Moldova is a neighboring country to Ukraine and considered one of the poorest countries in Europe, per GDP, and yet as of May 2022, has welcomed in over 450,000 Ukrainian refugees fleeing the war in Ukraine. Beyond offering medical care, counseling, and safety, Moldovan government has set up more than 90 housing centers for Ukrainians.* They are a pure example of how much can be done, when your mission is clear and your motives are focused on helping humans.

Much is the case with Dr. Joe, a physician volunteering with Medical Teams International (Medical Teams) in May of 2022. His experience volunteering in a variety of settings throughout his life, and often in the wake of war and natural disasters, had prepared him to jump in to the work Medical Teams International was doing in Moldova to support Ukrainian refugees.

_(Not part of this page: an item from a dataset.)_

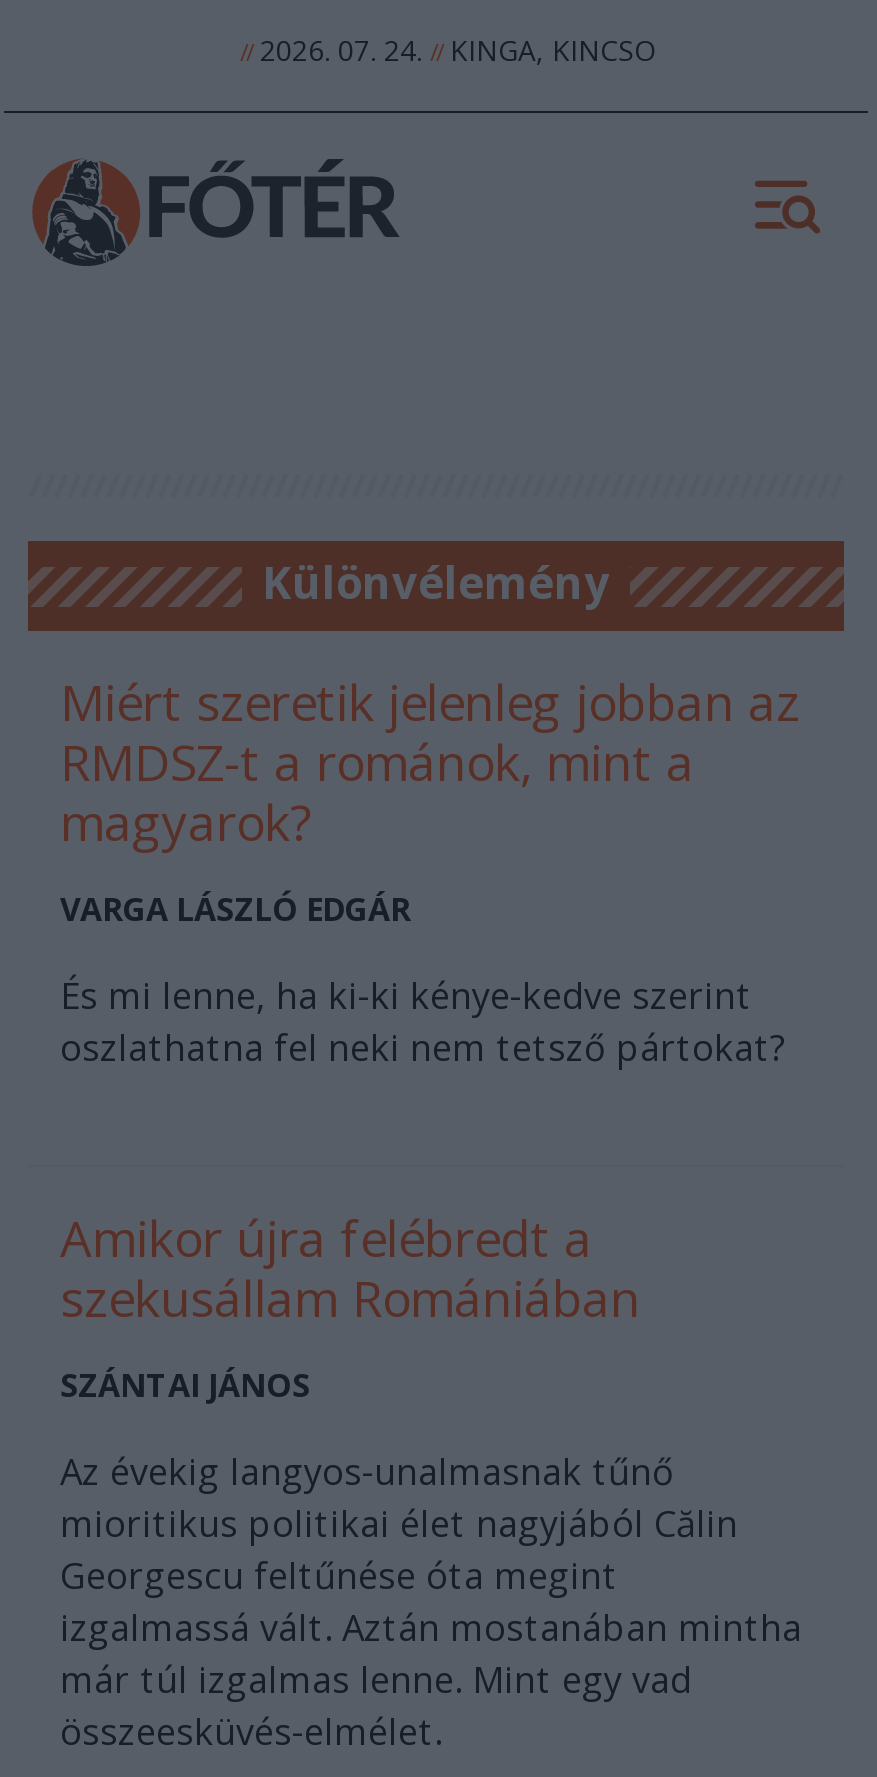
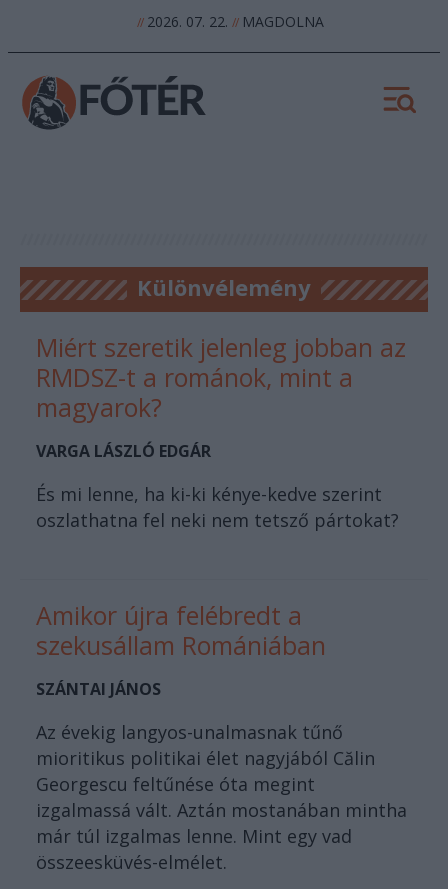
- // 2026. 07. 24. // KINGA, KINCSO
+ // 2026. 07. 22. // MAGDOLNA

Medical Teams International is a Seattle and Portland based non-profit that takes medical professionals into disaster response zones to provide care to those in need. They also provide medical training, on locations all over the world, so locals can continue to support the relief program after US national staff leaves. This sustainable model is one of the things that Dr. Joe, retired family practitioner from Portland, really values about the work he has done with Medical Teams.

A little over a month after Dr. Joe returned from his Medical Teams deployment, I had the opportunity to ask him what it was like to help Ukrainian refugees in Moldova and specifically what kind of work they were doing.

This is not Dr. Joe’s first volunteer experience, he has done many different trips throughout his life, such as short-term trips for medical response or even longer sabbaticals from work where his entire family moved to places like Nicaragua and Cambodia while he provided medical training to locals and his family integrated into the cultures. “When kids were older we were in Cambodia and they were old enough to do their own projects when we were there…so it’s really informed our family and brought us closer together.” But for this trip to Moldova, he went with other medical professionals and mostly provided primary care.

The location of this medical trip, in Moldova, made it easy to get around, being a European city, it was similar to his home back in the US. The greatest hardship was finding enough translators for the medical professionals, doctors and nurses, that were on site, Dr. Joe shared. The Medical Teams would travel up to two hours from their base in Chișinău to provide primary care and medications to people in refugee centers and, often times, in camps turned into temporary housing. Dr. Joe states he mostly saw refugees for their primary care health concerns and for older refugees he saw many chronic untreated illnesses, “[they had] untreated everything, all of them couldn’t bring medications, whether diabetes, hypertension, stroke, and a smaller handful of much more complicated… illnesses that would require getting them hooked into system at higher level.”

One of the rewarding aspects of this trip, Dr. Joe noted, was the generosity of the people in neighboring countries to Ukraine, such as Moldova. “I’ve never seen that kind of generosity, where they have 10% of the population in people’s homes to help with keeping them safe, getting them food, that’s a huge difference.” This makes for a sharp contrast from where the Ukrainians are leaving and where they are finding help.  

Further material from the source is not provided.